Veteran Pueblo Chemical Agent-Destruction Pilot Plant maintenance workers are ensuring safe toxic area entries by mentoring less experienced technicians.

“My first experience making a toxic area entry was a little nerve-wracking,” said Drew Norton, ordnance technician, PCAPP. “When you get in there with someone experienced and he knows what to do, it helps to calm you down.”

Working in groups of two, technicians can safely perform one toxic area entry per day while wearing the Demilitarization Protective Ensemble. The DPE is a fully encapsulating outer garment that operates at positive pressure to ensure complete protection against inward leaks while maintenance is performed in potentially toxic areas.
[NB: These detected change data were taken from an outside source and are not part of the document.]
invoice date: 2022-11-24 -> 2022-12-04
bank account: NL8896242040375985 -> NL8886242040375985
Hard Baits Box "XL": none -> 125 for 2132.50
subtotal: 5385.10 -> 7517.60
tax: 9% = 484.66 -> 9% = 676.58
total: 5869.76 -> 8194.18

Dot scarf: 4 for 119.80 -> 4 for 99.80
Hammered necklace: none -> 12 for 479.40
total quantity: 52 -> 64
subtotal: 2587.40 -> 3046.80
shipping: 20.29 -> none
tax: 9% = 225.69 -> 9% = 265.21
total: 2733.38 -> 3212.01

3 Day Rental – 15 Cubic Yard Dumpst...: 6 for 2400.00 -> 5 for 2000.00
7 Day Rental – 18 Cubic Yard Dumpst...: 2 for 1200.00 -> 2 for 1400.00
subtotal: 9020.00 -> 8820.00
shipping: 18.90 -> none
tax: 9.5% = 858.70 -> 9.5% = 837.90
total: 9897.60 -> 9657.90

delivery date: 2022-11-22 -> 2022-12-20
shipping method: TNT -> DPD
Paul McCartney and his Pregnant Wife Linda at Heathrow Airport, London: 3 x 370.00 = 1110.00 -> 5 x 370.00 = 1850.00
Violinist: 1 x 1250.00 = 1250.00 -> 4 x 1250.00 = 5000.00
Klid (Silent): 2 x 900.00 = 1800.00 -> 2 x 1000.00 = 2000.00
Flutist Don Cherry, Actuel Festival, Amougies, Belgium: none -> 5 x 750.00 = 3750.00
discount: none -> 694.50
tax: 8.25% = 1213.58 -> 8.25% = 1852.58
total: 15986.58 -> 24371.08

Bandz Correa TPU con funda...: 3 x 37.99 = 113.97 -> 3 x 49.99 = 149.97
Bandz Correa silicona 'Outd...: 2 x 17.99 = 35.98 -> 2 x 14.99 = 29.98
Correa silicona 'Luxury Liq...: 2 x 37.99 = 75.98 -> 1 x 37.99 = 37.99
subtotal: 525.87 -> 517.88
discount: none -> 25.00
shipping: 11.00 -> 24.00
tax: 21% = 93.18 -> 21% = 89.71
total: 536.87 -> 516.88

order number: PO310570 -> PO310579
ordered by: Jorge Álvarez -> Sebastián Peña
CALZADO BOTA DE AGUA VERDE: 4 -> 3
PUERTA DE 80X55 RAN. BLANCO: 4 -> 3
For his first entry, Norton was accompanied by Jeff Mecomber, instruments and control technician, who has more than seven years of hands-on practice. Before making an entry, Mecomber trains rookies using a breathing hose practice system. During the actual entry, Mecomber provides reassurance and direction as maintenance work is performed.

“That’s part of what my job is,” Mecomber said. “We go in and take things apart. We know what can be wasted out and know what needs to be decontaminated so that we can put it back together. We’re trying to restart munitions processing as fast as we can.”

Reflecting on his first toxic area entry, Norton said, “Not a lot of people do this so it’s a once in a lifetime kind of job. Just don’t forget your composure.”